My eldest child, Emma (nine-years-old), had her first anxiety attack when she was just four-years-old. At the time we didn’t know it was an anxiety attack but she’s had many more since then and we now know that that’s what it was. We had spent a lovely day at the park collecting conkers for an arts and crafts activity when she suddenly started feeling dizzy and complaining that she felt sick. She went very pale and started to shake so we took her home where she sat, subdued, on the sofa refusing to move, talk or eat. By that evening she was back to her old self again. The same thing happened again a few days later…and then again and again and again…
Emma was very interested in me writing this blog and wanted to help out by explaining how she feels when she has an anxiety attack. She has told me in the past that it makes her brain feel “fizzy” and as if she has no control over it or her emotions. Today she told me that when she is at the start of an anxiety attack it “feels like my brain is laughing at me and calling me fat and ugly. It feels really horrible and bad; like I don’t know what’s happening. Sometimes it feels like my brain is big and screaming and swearing at me.”
Over the years, with the help of Emma herself, others who suffer from anxiety or help those who suffer from it and advice from doctors and other healthcare professionals we have devised a number of ways to help Emma deal with her anxiety and I’m going to write about a few of them in the hopes that it may help other families who are just learning about anxiety.
The most important step in helping Emma manage her anxiety was her recognising, for herself, when she was feeling anxious. This is no easy task for a child and it took her a long time to realise that when she felt sick it didn’t instantly mean “bug” or “food poisoning” but it could also mean “anxiety alert!”. Emma has emetophobia which means that an anxiety attack for her is a double whammy because it makes her feel sick, which makes her anxious, which makes her feel sick…it’s a rather depressing spiral.

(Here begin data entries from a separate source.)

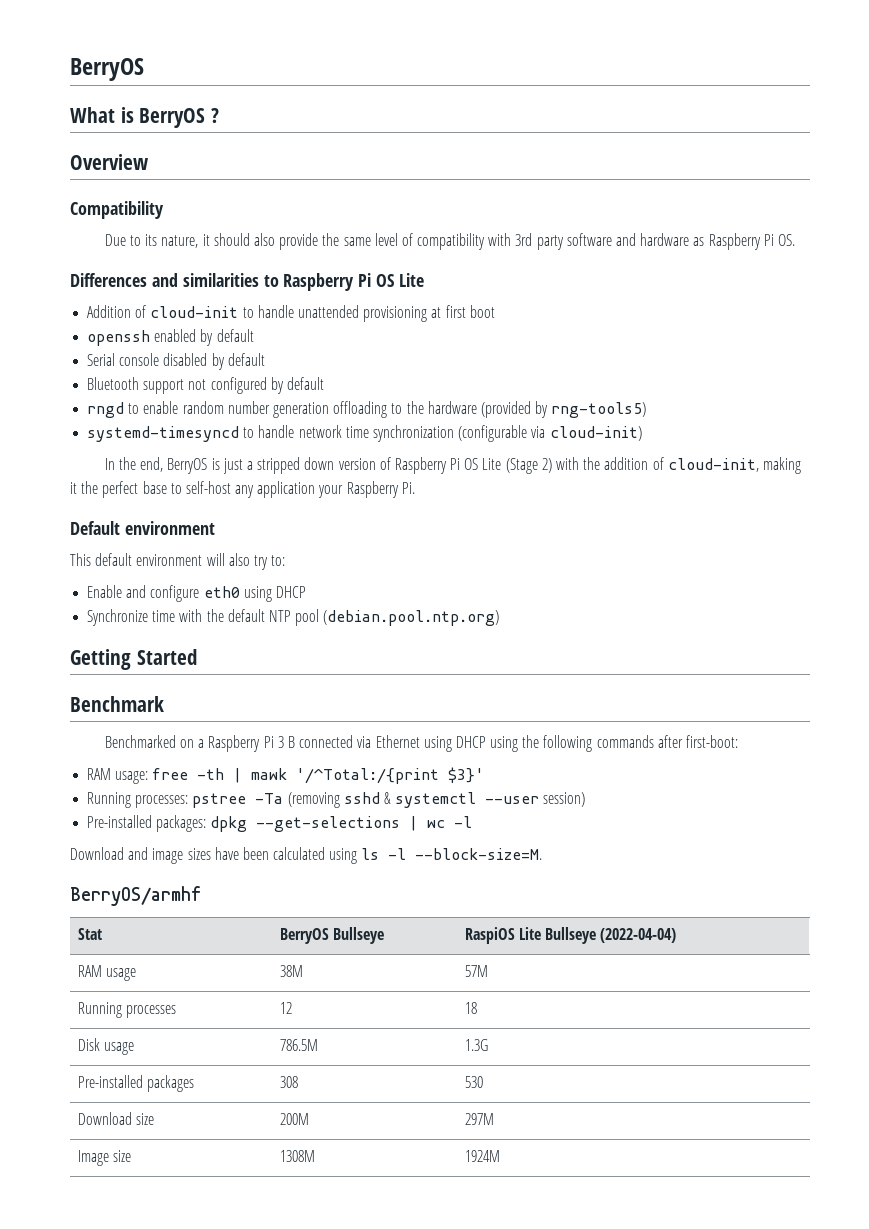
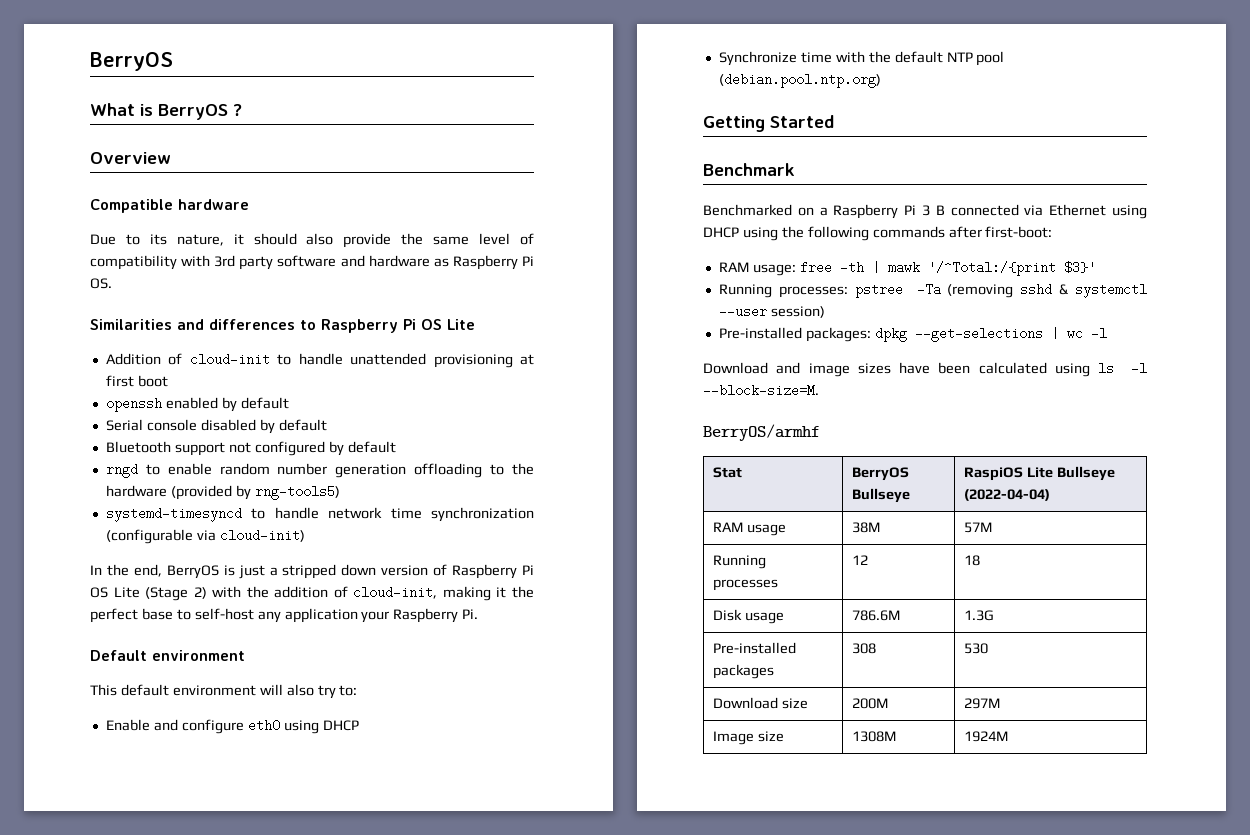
- Compatibility
+ Compatible hardware
- Differences and similarities to Raspberry Pi OS Lite
+ Similarities and differences to Raspberry Pi OS Lite
- Disk usage | 786.5M | 1.3G
+ Disk usage | 786.6M | 1.3G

Once we realised Emma had anxiety we bought her a book recommended by a parent on a Facebook page, the book is called Starving the Anxiety Gremlin and is a CBT workbook aimed at children to help them identify and overcome their anxiety. Emma has really enjoyed filling in her book and it’s helped her understand her anxiety a lot more. The book introduces the concept of an “anxiety gremlin” to separate the anxiety from the child. This gremlin is “fed” by unhelpful behaviours such as self-harm but is starved when the anxious child seeks help from an adult or practices calming techniques when feeling anxious. It’s a great book which explains the evolutionary purpose of anxiety and doesn’t encourage the child to suppress or hide their anxiety but to face and not allow it to assert dominance over their lives. It helps the child feel in control of their own emotions and anxiety.
Now that Emma is better able to recognise an anxiety attack before it really begins she is able to tell us that she’s feeling anxious (she uses a codeword “Lobster” to tell us she’s feeling anxious because saying the word “anxiety” makes her feel anxious!) and then we can help her calm down or encourage her to calm herself. Once Emma says, “Lobster” to me, I ask her if she needs my help. Sometimes she will say no and take herself off with her ear-defenders and blanket to hide in her tent with her sensory box or to do some drawing. Other times she will say yes and I’ll help her by giving her a tight cuddle, talking to her or just be sitting near her until she feels calm, whichever one she thinks will be most helpful.
Usually, after an anxiety attack, Emma feels exhausted and needs to be left alone to recharge her batteries. She often does this by drawing, she is a very talented artist and finds drawing very relaxing and soothing.
Emma has attended relaxation classes aimed at children, we found a group called Relax Kids which ran the sessions and in these classes, she learned some wonderful coping mechanisms for when her anxiety is getting on top of her. They teach breathing techniques and other meditation exercises, as well as promoting good self-esteem and mental wellness. Emma’s favourite takeaway from these sessions is what she calls “cat breathing”. She arches her back and flexes her hands and feet like a cat and then relaxes as she takes a deep breath in and “purrs” as she breathes out. Sometimes while doing this she asks me to firmly stroke her head and back, sometimes she prefers to be left alone.
Without the stress of school, Emma’s anxiety has decreased greatly all by itself but the techniques described above have also gone a long way towards helping Emma and now, although she still feels anxious fairly regularly, she very rarely self-harms or feels suicidal because of it. She is much more in control of her anxiety instead of it being the other way around and is able to deal with her emotions in a very healthy and mature way. When I see Emma battling her “anxiety gremlin” I am incredibly proud of her, she handles her emotions better than many adults!